## REQUIRED WORK
Give back the full listing exactly, setting the pictures aside.

<<<<

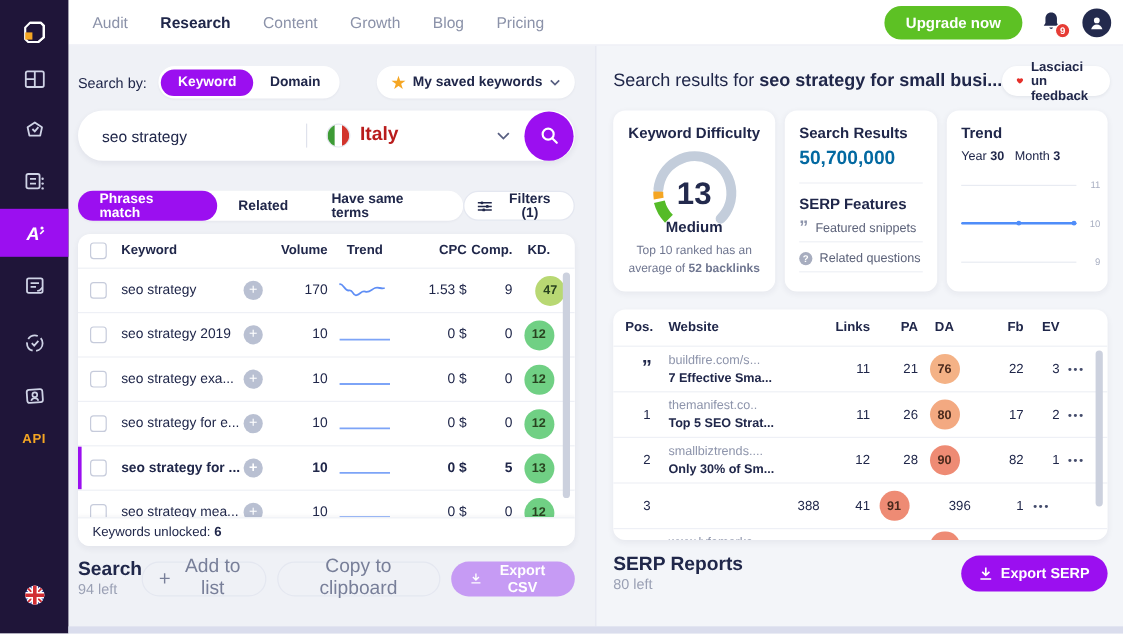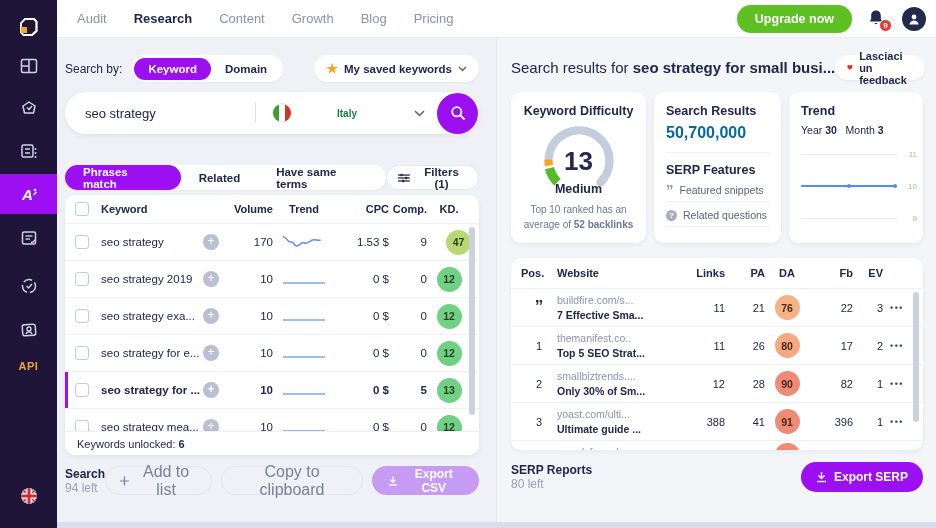--- a/index.html
+++ b/index.html
@@ -36,25 +36,25 @@
   .toggle-opt { font-size:11.5px; font-weight:bold; padding:5px 14px; border-radius:12px; color:#20274a; cursor:pointer; }
   .toggle-opt.active { background:#9b0ff0; color:#fff; }
   .saved-pill { margin-left:auto; background:#fff; border-radius:14px; height:27px; display:flex; align-items:center; gap:6px; padding:0 12px; font-size:11.5px; font-weight:bold; color:#20274a; cursor:pointer; box-shadow:0 1px 2px rgba(30,35,70,.05); }
   .star { color:#f5a623; font-size:13px; }
 
   .search-bar { position:absolute; left:8px; top:54px; width:414px; height:42px; background:#fff; border-radius:21px; box-shadow:0 2px 5px rgba(30,35,70,.07); display:flex; align-items:center; }
   .search-input { border:none; outline:none; background:transparent; font-family:"Liberation Sans",sans-serif; font-size:13px; color:#20274a; margin-left:20px; width:170px; }
   .vdiv { width:1px; height:20px; background:#dfe2ec; margin:0 8px 0 0; }
   .flag-it { width:20px; height:20px; border-radius:50%; overflow:hidden; border:1px solid #e2e5ee; display:flex; margin:0 8px; flex:none; }
   .flag-it i { display:block; width:33.3%; height:100%; }
-  .country-label { font-size:10px; font-weight:bold; color:#15803d;margin-left:37px; }
+  .country-label { font-size:16px; font-weight:bold; color:#b91c1c; }
   .chev { margin-left:auto; margin-right:12px; }
   .search-btn { width:41px; height:41px; border-radius:50%; background:#9b0ff0; border:none; display:flex; align-items:center; justify-content:center; cursor:pointer; flex:none; margin-right:1px; }
 
-  .tabs-row { position:absolute; left:8px; top:127px; width:414px; display:flex; align-items:center; }
+  .tabs-row { position:absolute; left:8px; top:121px; width:414px; display:flex; align-items:center; }
   .tabs-group { background:#fff; border-radius:13px; height:25px; display:flex; align-items:center; box-shadow:0 1px 2px rgba(30,35,70,.05); }
   .tab { font-size:11.5px; font-weight:bold; color:#20274a; padding:0 18px; height:25px; display:flex; align-items:center; border-radius:13px; cursor:pointer; }
   .tab.active { background:#9b0ff0; color:#fff; }
   .filters-btn { margin-left:auto; background:#fff; border:1px solid #e4e7f0; border-radius:13px; height:25px; display:flex; align-items:center; gap:6px; padding:0 11px; font-size:11.5px; font-weight:bold; color:#20274a; cursor:pointer; }
 
   
   .ktable { position:absolute; left:8px; top:157px; width:414px; height:260px; background:#fff; border-radius:10px; box-shadow:0 2px 5px rgba(30,35,70,.06); overflow:hidden; }
   .krow, .khead { display:grid; grid-template-columns:26px 128px 44px 62px 54px 38px 44px; align-items:center; padding:0 8px 0 10px; }
   .khead { height:28px; font-size:11px; font-weight:bold; color:#20274a; }
   .krow { height:37px; border-top:1px solid #eef0f6; font-size:11.5px; color:#20274a; background:#fff; }
@@ -64,21 +64,21 @@
   .plus-ic { width:16px; height:16px; border-radius:50%; background:#b9c0d2; color:#fff; font-size:12px; line-height:15px; text-align:center; cursor:pointer; flex:none; }
   .c-r { text-align:right; }
   .c-c { text-align:center; }
   .kd-badge { display:inline-flex; width:25px; height:25px; border-radius:50%; align-items:center; justify-content:center; font-size:10.5px; font-weight:bold; color:#28421f; }
   .kd-col { display:flex; justify-content:center; }
   .unlocked-bar { position:absolute; left:0; bottom:0; width:100%; height:24px; background:#fff; border-top:1px solid #eef0f6; display:flex; align-items:center; padding-left:12px; font-size:11px; color:#20274a; box-shadow:0 -1px 3px rgba(30,35,70,.05); }
   .kscroll { position:absolute; right:4px; top:32px; width:6px; height:188px; border-radius:3px; background:#ccd1de; }
 
   .lfooter { position:absolute; left:8px; top:428px; width:414px; display:flex; align-items:center; }
   .credits { font-size:12px; }
-  .credits b { display:block; color:#20274a; font-size:12px; }
+  .credits b { display:block; color:#20274a; font-size:16px; }
   .credits span { color:#9aa0b4; }
   .pill-btn { border:1px solid #e4e7f0; background:transparent; color:#787f99; border-radius:15px; height:29px; font-size:16px; display:flex; align-items:center; gap:6px; padding:0 14px; cursor:pointer; font-family:"Liberation Sans",sans-serif; }
   .export-csv { background:#c69bf4; border:none; color:#fff; font-weight:bold; border-radius:15px; height:29px; font-size:12px; display:flex; align-items:center; gap:7px; padding:0 16px; cursor:pointer; font-family:"Liberation Sans",sans-serif; }
   .btn-row { margin-left:auto; display:flex; gap:9px; align-items:center; }
 
   
   .rheader { position:absolute; left:14px; top:17px; width:412px; display:flex; align-items:center; }
   .rtitle { font-size:15px; color:#20274a; white-space:nowrap; }
   .rtitle b { font-weight:bold; }
   .feedback-pill { margin-left:auto; background:#fff; border-radius:14px; height:25px; display:flex; align-items:center; gap:6px; padding:0 12px; font-size:11px; font-weight:bold; color:#20274a; box-shadow:0 1px 3px rgba(30,35,70,.08); cursor:pointer; }
@@ -539,21 +539,20 @@
         <span class="c-r">12</span>
         <span class="c-r">28</span>
         <span class="c-c"><span class="da-badge" style="background-color: rgb(238, 139, 116);">90</span></span>
         <span class="c-r">82</span>
         <span class="c-r">1</span>
         <span class="menu-dots">•••</span>
       </div>
 
       <div class="srow">
         <span class="c-c">3</span>
-        <span class="site-cell"><span class="site-url">yoast.com/ulti...</span><br><span class="site-title">Ultimate guide ...</span></span>
         <span class="c-r">388</span>
         <span class="c-r">41</span>
         <span class="c-c"><span class="da-badge" style="background-color: rgb(238, 139, 116);">91</span></span>
         <span class="c-r">396</span>
         <span class="c-r">1</span>
         <span class="menu-dots">•••</span>
       </div>
 
       <div class="srow">
         <span></span>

>>>>

## TASK OUTPUT
--- a/index.html
+++ b/index.html
@@ -36,25 +36,25 @@
   .toggle-opt { font-size:11.5px; font-weight:bold; padding:5px 14px; border-radius:12px; color:#20274a; cursor:pointer; }
   .toggle-opt.active { background:#9b0ff0; color:#fff; }
   .saved-pill { margin-left:auto; background:#fff; border-radius:14px; height:27px; display:flex; align-items:center; gap:6px; padding:0 12px; font-size:11.5px; font-weight:bold; color:#20274a; cursor:pointer; box-shadow:0 1px 2px rgba(30,35,70,.05); }
   .star { color:#f5a623; font-size:13px; }
 
   .search-bar { position:absolute; left:8px; top:54px; width:414px; height:42px; background:#fff; border-radius:21px; box-shadow:0 2px 5px rgba(30,35,70,.07); display:flex; align-items:center; }
   .search-input { border:none; outline:none; background:transparent; font-family:"Liberation Sans",sans-serif; font-size:13px; color:#20274a; margin-left:20px; width:170px; }
   .vdiv { width:1px; height:20px; background:#dfe2ec; margin:0 8px 0 0; }
   .flag-it { width:20px; height:20px; border-radius:50%; overflow:hidden; border:1px solid #e2e5ee; display:flex; margin:0 8px; flex:none; }
   .flag-it i { display:block; width:33.3%; height:100%; }
-  .country-label { font-size:10px; font-weight:bold; color:#15803d;margin-left:37px; }
+  .country-label { font-size:16px; font-weight:bold; color:#b91c1c; }
   .chev { margin-left:auto; margin-right:12px; }
   .search-btn { width:41px; height:41px; border-radius:50%; background:#9b0ff0; border:none; display:flex; align-items:center; justify-content:center; cursor:pointer; flex:none; margin-right:1px; }
 
-  .tabs-row { position:absolute; left:8px; top:127px; width:414px; display:flex; align-items:center; }
+  .tabs-row { position:absolute; left:8px; top:121px; width:414px; display:flex; align-items:center; }
   .tabs-group { background:#fff; border-radius:13px; height:25px; display:flex; align-items:center; box-shadow:0 1px 2px rgba(30,35,70,.05); }
   .tab { font-size:11.5px; font-weight:bold; color:#20274a; padding:0 18px; height:25px; display:flex; align-items:center; border-radius:13px; cursor:pointer; }
   .tab.active { background:#9b0ff0; color:#fff; }
   .filters-btn { margin-left:auto; background:#fff; border:1px solid #e4e7f0; border-radius:13px; height:25px; display:flex; align-items:center; gap:6px; padding:0 11px; font-size:11.5px; font-weight:bold; color:#20274a; cursor:pointer; }
 
   
   .ktable { position:absolute; left:8px; top:157px; width:414px; height:260px; background:#fff; border-radius:10px; box-shadow:0 2px 5px rgba(30,35,70,.06); overflow:hidden; }
   .krow, .khead { display:grid; grid-template-columns:26px 128px 44px 62px 54px 38px 44px; align-items:center; padding:0 8px 0 10px; }
   .khead { height:28px; font-size:11px; font-weight:bold; color:#20274a; }
   .krow { height:37px; border-top:1px solid #eef0f6; font-size:11.5px; color:#20274a; background:#fff; }
@@ -64,21 +64,21 @@
   .plus-ic { width:16px; height:16px; border-radius:50%; background:#b9c0d2; color:#fff; font-size:12px; line-height:15px; text-align:center; cursor:pointer; flex:none; }
   .c-r { text-align:right; }
   .c-c { text-align:center; }
   .kd-badge { display:inline-flex; width:25px; height:25px; border-radius:50%; align-items:center; justify-content:center; font-size:10.5px; font-weight:bold; color:#28421f; }
   .kd-col { display:flex; justify-content:center; }
   .unlocked-bar { position:absolute; left:0; bottom:0; width:100%; height:24px; background:#fff; border-top:1px solid #eef0f6; display:flex; align-items:center; padding-left:12px; font-size:11px; color:#20274a; box-shadow:0 -1px 3px rgba(30,35,70,.05); }
   .kscroll { position:absolute; right:4px; top:32px; width:6px; height:188px; border-radius:3px; background:#ccd1de; }
 
   .lfooter { position:absolute; left:8px; top:428px; width:414px; display:flex; align-items:center; }
   .credits { font-size:12px; }
-  .credits b { display:block; color:#20274a; font-size:12px; }
+  .credits b { display:block; color:#20274a; font-size:16px; }
   .credits span { color:#9aa0b4; }
   .pill-btn { border:1px solid #e4e7f0; background:transparent; color:#787f99; border-radius:15px; height:29px; font-size:16px; display:flex; align-items:center; gap:6px; padding:0 14px; cursor:pointer; font-family:"Liberation Sans",sans-serif; }
   .export-csv { background:#c69bf4; border:none; color:#fff; font-weight:bold; border-radius:15px; height:29px; font-size:12px; display:flex; align-items:center; gap:7px; padding:0 16px; cursor:pointer; font-family:"Liberation Sans",sans-serif; }
   .btn-row { margin-left:auto; display:flex; gap:9px; align-items:center; }
 
   
   .rheader { position:absolute; left:14px; top:17px; width:412px; display:flex; align-items:center; }
   .rtitle { font-size:15px; color:#20274a; white-space:nowrap; }
   .rtitle b { font-weight:bold; }
   .feedback-pill { margin-left:auto; background:#fff; border-radius:14px; height:25px; display:flex; align-items:center; gap:6px; padding:0 12px; font-size:11px; font-weight:bold; color:#20274a; box-shadow:0 1px 3px rgba(30,35,70,.08); cursor:pointer; }
@@ -539,21 +539,20 @@
         <span class="c-r">12</span>
         <span class="c-r">28</span>
         <span class="c-c"><span class="da-badge" style="background-color: rgb(238, 139, 116);">90</span></span>
         <span class="c-r">82</span>
         <span class="c-r">1</span>
         <span class="menu-dots">•••</span>
       </div>
 
       <div class="srow">
         <span class="c-c">3</span>
-        <span class="site-cell"><span class="site-url">yoast.com/ulti...</span><br><span class="site-title">Ultimate guide ...</span></span>
         <span class="c-r">388</span>
         <span class="c-r">41</span>
         <span class="c-c"><span class="da-badge" style="background-color: rgb(238, 139, 116);">91</span></span>
         <span class="c-r">396</span>
         <span class="c-r">1</span>
         <span class="menu-dots">•••</span>
       </div>
 
       <div class="srow">
         <span></span>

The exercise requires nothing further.